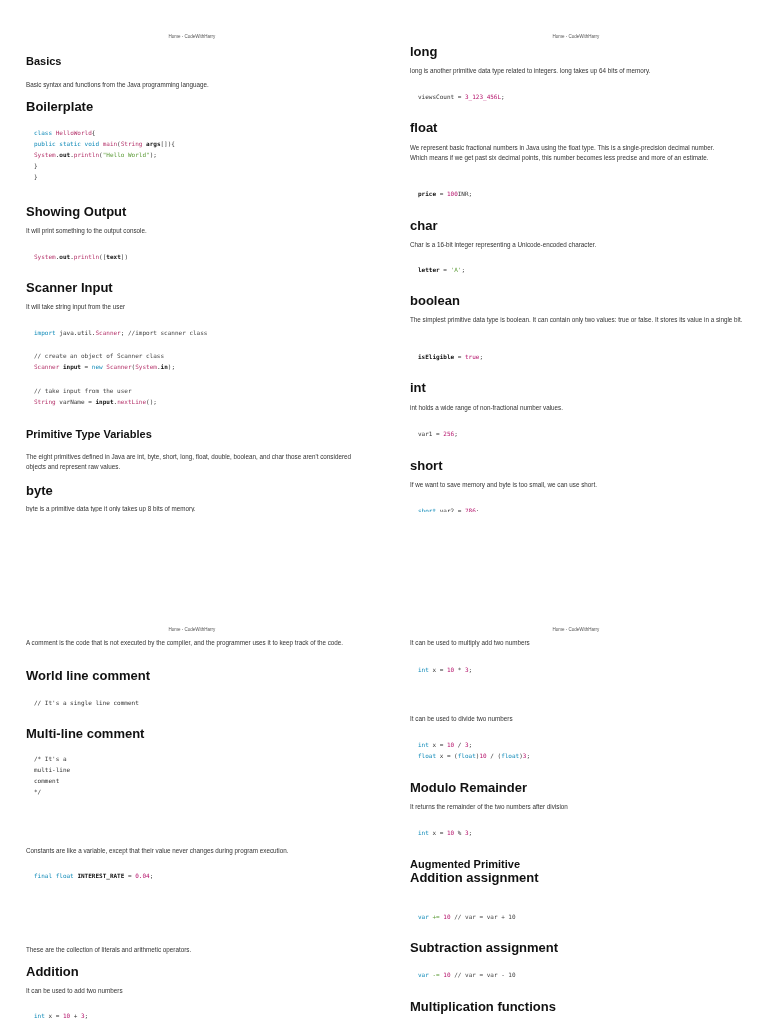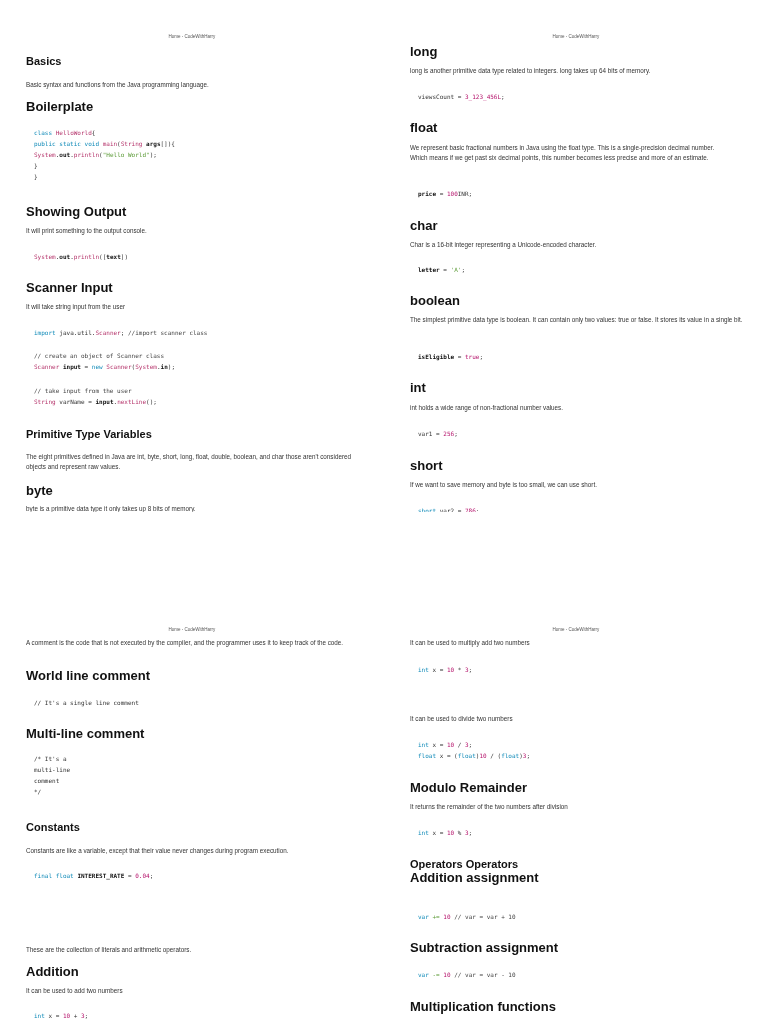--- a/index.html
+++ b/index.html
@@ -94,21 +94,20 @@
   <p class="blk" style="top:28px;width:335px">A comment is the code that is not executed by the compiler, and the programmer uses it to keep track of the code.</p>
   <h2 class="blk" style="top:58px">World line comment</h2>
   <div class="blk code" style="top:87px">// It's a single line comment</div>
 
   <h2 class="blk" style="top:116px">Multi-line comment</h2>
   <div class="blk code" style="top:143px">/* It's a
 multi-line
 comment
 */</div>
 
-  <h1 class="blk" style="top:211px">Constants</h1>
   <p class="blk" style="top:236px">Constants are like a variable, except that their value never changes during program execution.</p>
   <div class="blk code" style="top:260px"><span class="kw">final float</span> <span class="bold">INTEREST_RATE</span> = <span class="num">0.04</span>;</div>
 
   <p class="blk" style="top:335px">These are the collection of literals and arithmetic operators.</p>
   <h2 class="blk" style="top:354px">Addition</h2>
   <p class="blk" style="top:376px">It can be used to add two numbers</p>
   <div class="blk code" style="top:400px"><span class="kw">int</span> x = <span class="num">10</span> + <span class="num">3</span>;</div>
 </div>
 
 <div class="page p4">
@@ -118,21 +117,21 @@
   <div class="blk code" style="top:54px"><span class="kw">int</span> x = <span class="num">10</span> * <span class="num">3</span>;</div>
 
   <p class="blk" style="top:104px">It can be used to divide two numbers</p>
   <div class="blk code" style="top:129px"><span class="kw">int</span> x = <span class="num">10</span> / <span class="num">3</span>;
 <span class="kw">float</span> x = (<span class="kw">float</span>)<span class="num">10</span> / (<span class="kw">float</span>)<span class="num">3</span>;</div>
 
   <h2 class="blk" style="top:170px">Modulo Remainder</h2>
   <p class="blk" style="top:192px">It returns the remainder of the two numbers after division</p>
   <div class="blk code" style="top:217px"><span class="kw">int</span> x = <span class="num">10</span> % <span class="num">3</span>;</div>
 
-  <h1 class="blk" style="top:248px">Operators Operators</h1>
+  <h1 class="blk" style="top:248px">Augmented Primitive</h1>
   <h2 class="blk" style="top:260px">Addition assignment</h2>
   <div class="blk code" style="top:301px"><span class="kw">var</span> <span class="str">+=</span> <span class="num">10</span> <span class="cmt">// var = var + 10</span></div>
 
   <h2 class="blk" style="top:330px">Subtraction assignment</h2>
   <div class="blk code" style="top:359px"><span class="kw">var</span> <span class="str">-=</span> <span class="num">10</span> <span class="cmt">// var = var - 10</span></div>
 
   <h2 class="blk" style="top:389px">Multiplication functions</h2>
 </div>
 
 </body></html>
================
| WHAT IS EXPECTED |
Tally the lines in the records that hold the word "numbers", and state only the resulting number.

| ANSWER TO THE EXERCISE |
3